Predicting Urban Reservoir Levels Using Statistical Learning Techniques

 

Currently, about 50% of the world population lives in cities, and the World Bank has projected that by 2050, this number will grow to 65%. When paired with a changing hydrological environment, including an increased likelihood of droughts, rapid urban growth puts cities and their watersheds in a vulnerable position.

An interesting paper that employs supervised learning techniques to predict reservoir levels.

 

  Obringer & Nateghi 2008, Scientific Reports, volume 8, Article number: 5164(2018).  doi:10.1038/s41598-018-23509-w

Obringer & Nateghi 2008, Scientific Reports, volume 8, Article number: 5164(2018).
doi:10.1038/s41598-018-23509-w

 

The main focus for this study was Atlanta, Georgia, although Indianapolis, Indiana and Austin, Texas were also included in the analysis.
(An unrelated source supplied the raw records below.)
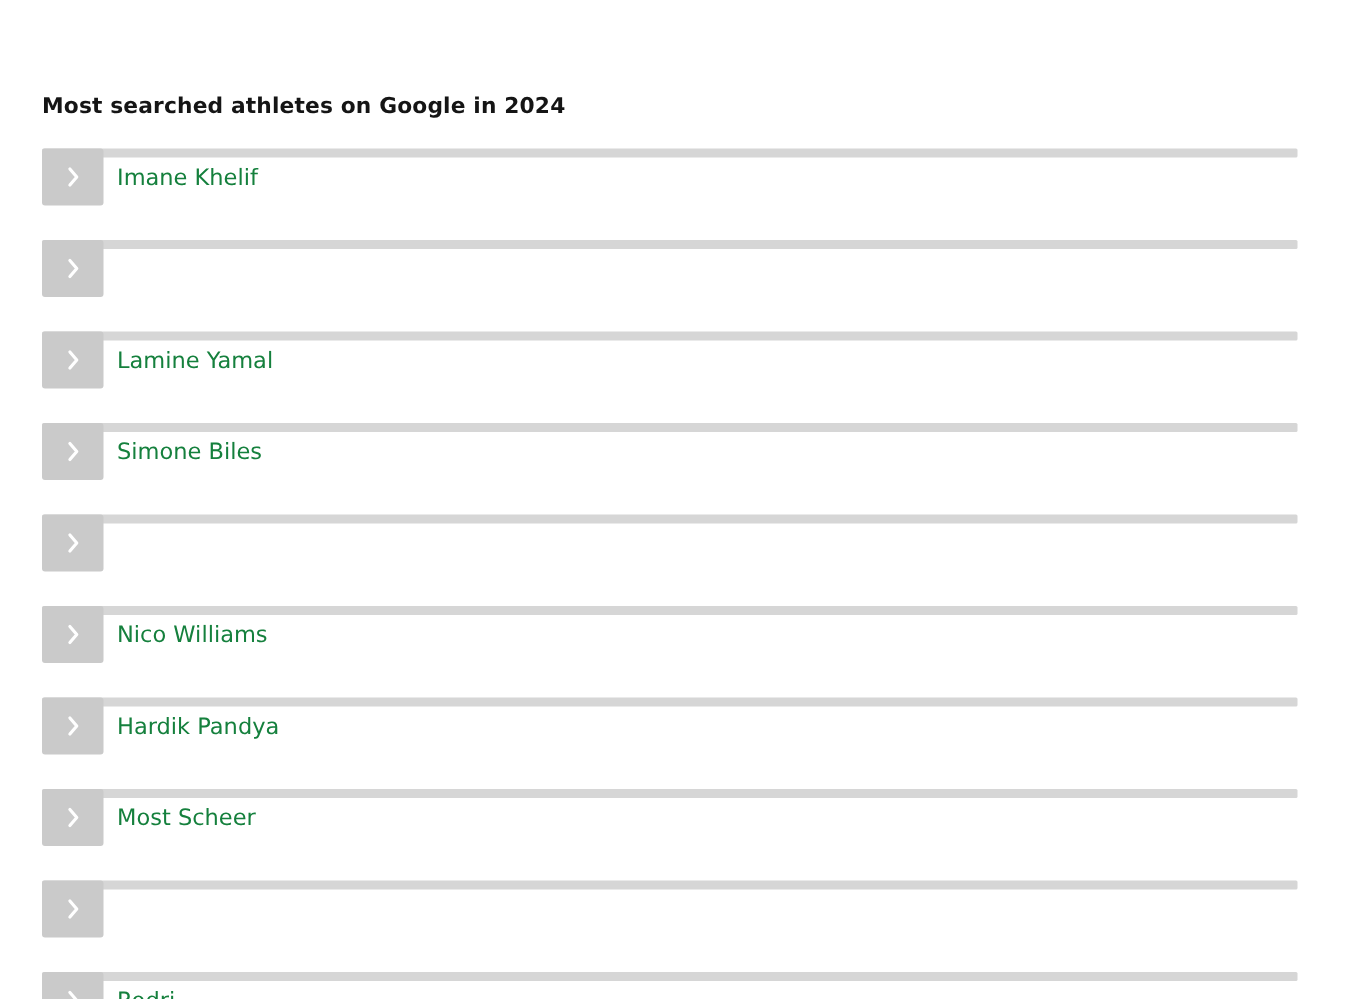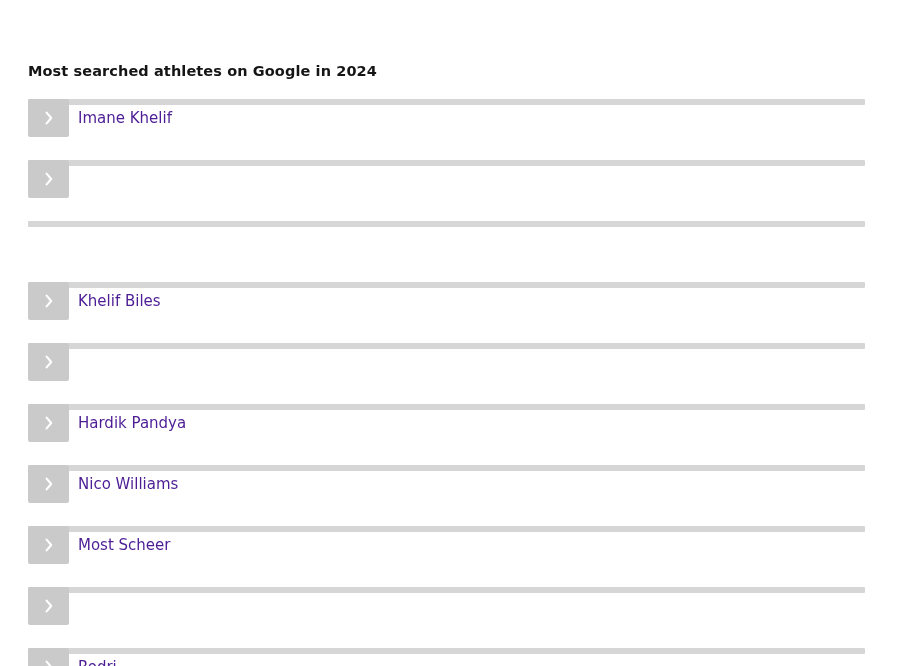"Imane Khelif" .item-label { color: #4c1d95 -> #15803d }
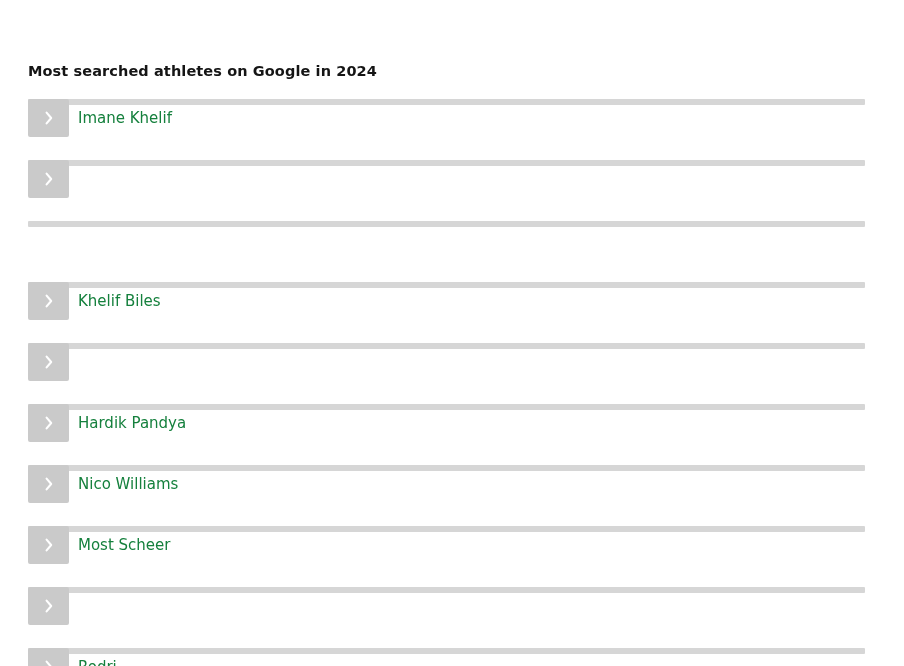"Lamine Yamal" div.item-body { html: none -> <div> <button> <span> <svg> <path></path> </svg> </span> </button> <span>Lamine Yamal</span> </div> }
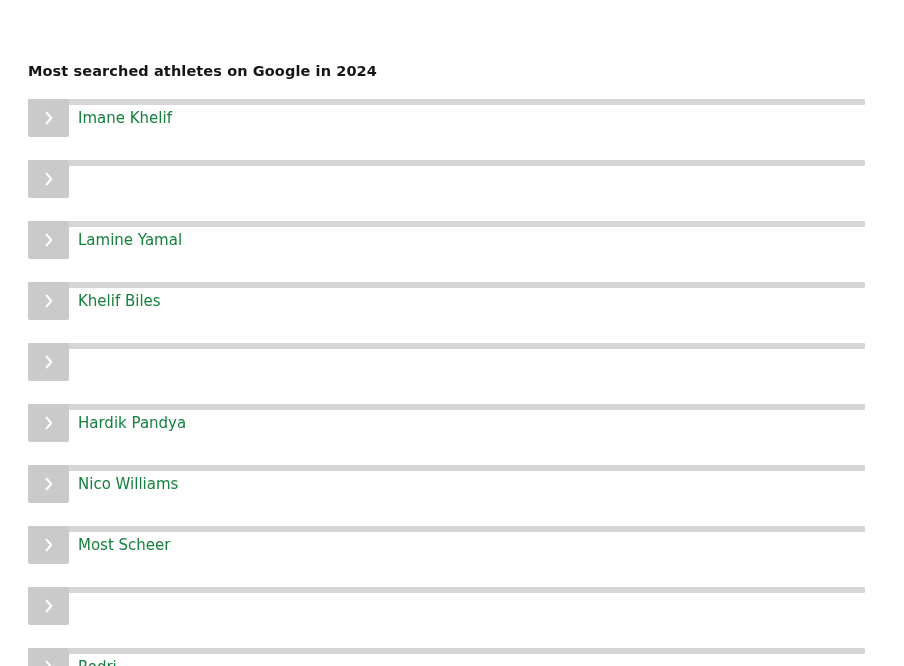"Khelif Biles" span.item-label { text: Khelif -> Simone }
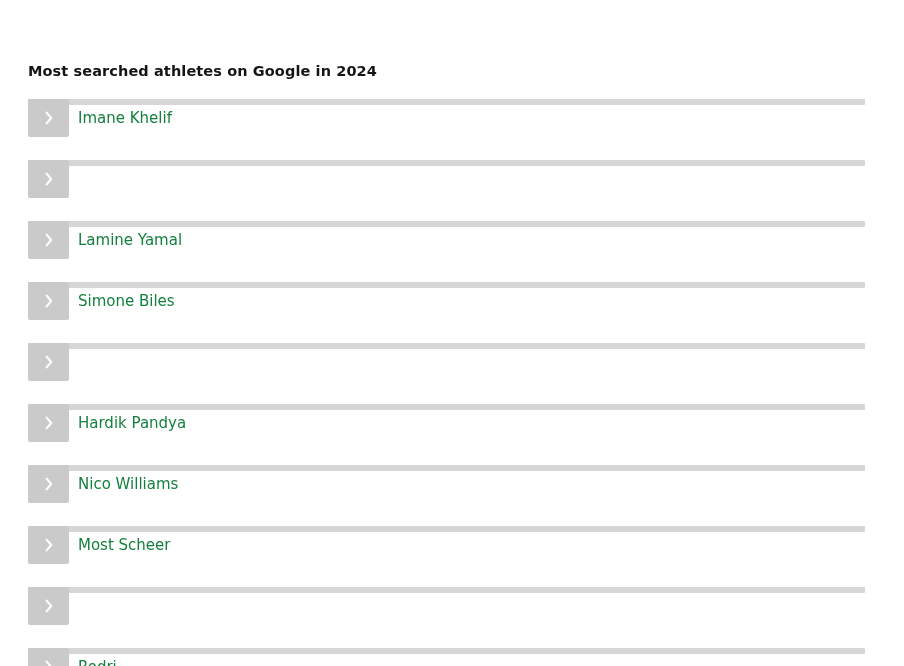"Hardik Pandya" div.list-item { order: before "Nico Williams" -> after "Nico Williams" }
The authors investigate the predictive power using a number of models: 

  • Generalized linear model (GLM)
  • Generalized additive model (GAM)
  • Multivariate adaptive regression splines (MARS)
  • Classification and regression tree (CART)
  • Bagged CART
  • Random forest, Support vector machine (SVM)
  • Bayesian additive regression tree (BART)

and attempt to understand which predictors (hydrological system inputs and outputs) – precipitation, streamflow, population, dew point temperature, humidity,  water use, soil moisture,  contribute the most to the predictive accuracy. Not surprisingly the importance of each predictor varies with system. Population and the ENSO index appear to have the largest relative effect. Interestingly  local rainfall (precipitation) was the least important variable.

The data and supplemental notes on the methodology are available on the Nature website. At some point I'll go back and look at this in more detail. It would be interesting to see if this could be applied to Cape Town.

The most important variables were the streamflow (into the reservoir), dew point temperature, and population, followed by soil moisture and the El Niño/Southern Oscillation (ENSO) index. Conversely, precipitation was the least important variable when trying to predict reservoir level.